A Hybrid Approach for Automated Carbonate Body Detection in Seismic: A Case Study from Offshore Sarawak
摘要
Carbonate reservoirs are still attracting oil and gas investors given the fact that the largest producing field in Ghawar Field is from carbonate reservoir. However, because of their heterogeneity and complex depositional settings, carbonate body identification poses special challenges. Conventional techniques for detecting carbonate bodies in seismic frequently depend on labor-intensive and subjective manual interpretation which are time consuming and prone to human error. Over the years, the usage of Artificial Intelligence in the workflow of geoscience has attracted the attention of researchers.
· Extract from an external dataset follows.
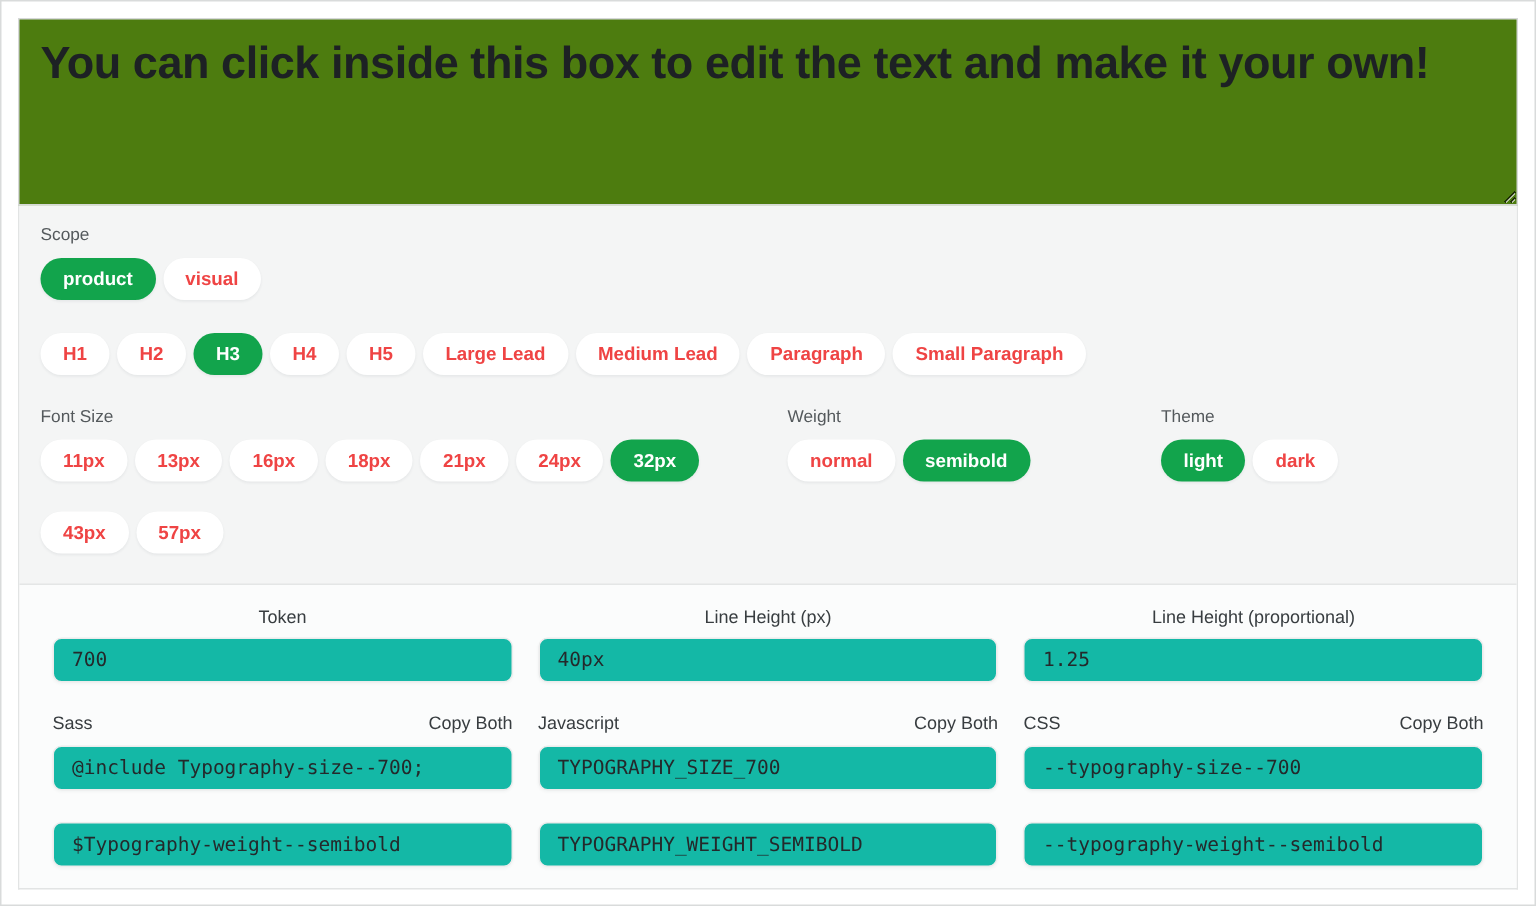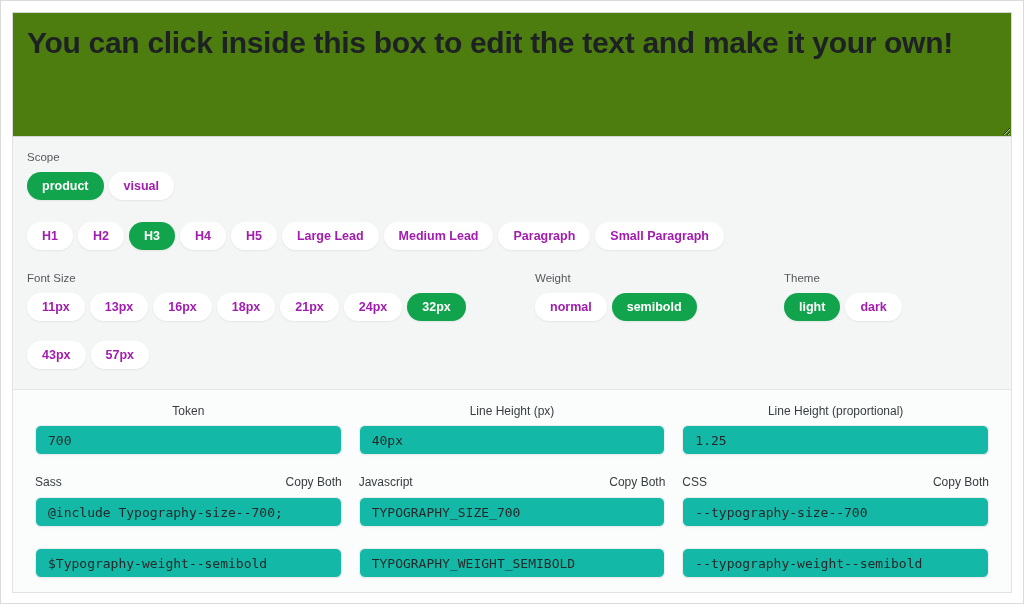"visual" .pill { color: #a21caf -> #ef4444 }
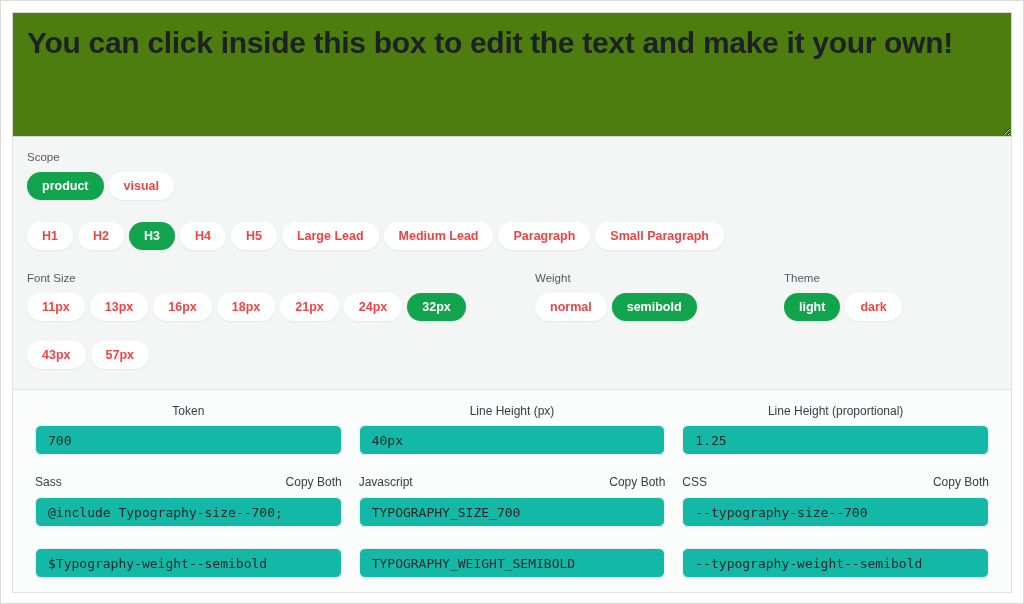"Weight" div.group { margin-left: 10px -> none }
Image analysis via machine learning or deep learning has promising results for application to exploration and production technologies. The demands for the automation of carbonate body detection in seismic to shorten the delivery time of work have been growing. In this study, the authors propose a hybrid image analysis technique based on deep neural network for carbonate detection in seismic which is an eye-catching process by most of the exploration geophysicists using the Yolov5 model. By employing convolutional neural network (CNNs) algorithm, the proposed method can analyze vast amounts of seismic data with high accuracy and efficiency. In addition, this image analysis is based on pattern detection that combines geological knowledge with machine learning techniques to overcome the challenges in detecting carbonates especially in complex depositional settings. The study concludes that integrating automated detection into seismic interpretation can revolutionize the field, enhancing and reliability of subsurface geological interpretations. This advancement in automation can significantly reduce the time and cost associated with seismic data analysis, providing a more consistent and objective interpretation of carbonate Future research will focus on refining the model by adding segmentation, incorporating more diverse and complex datasets and integration of seismic signals to the detection.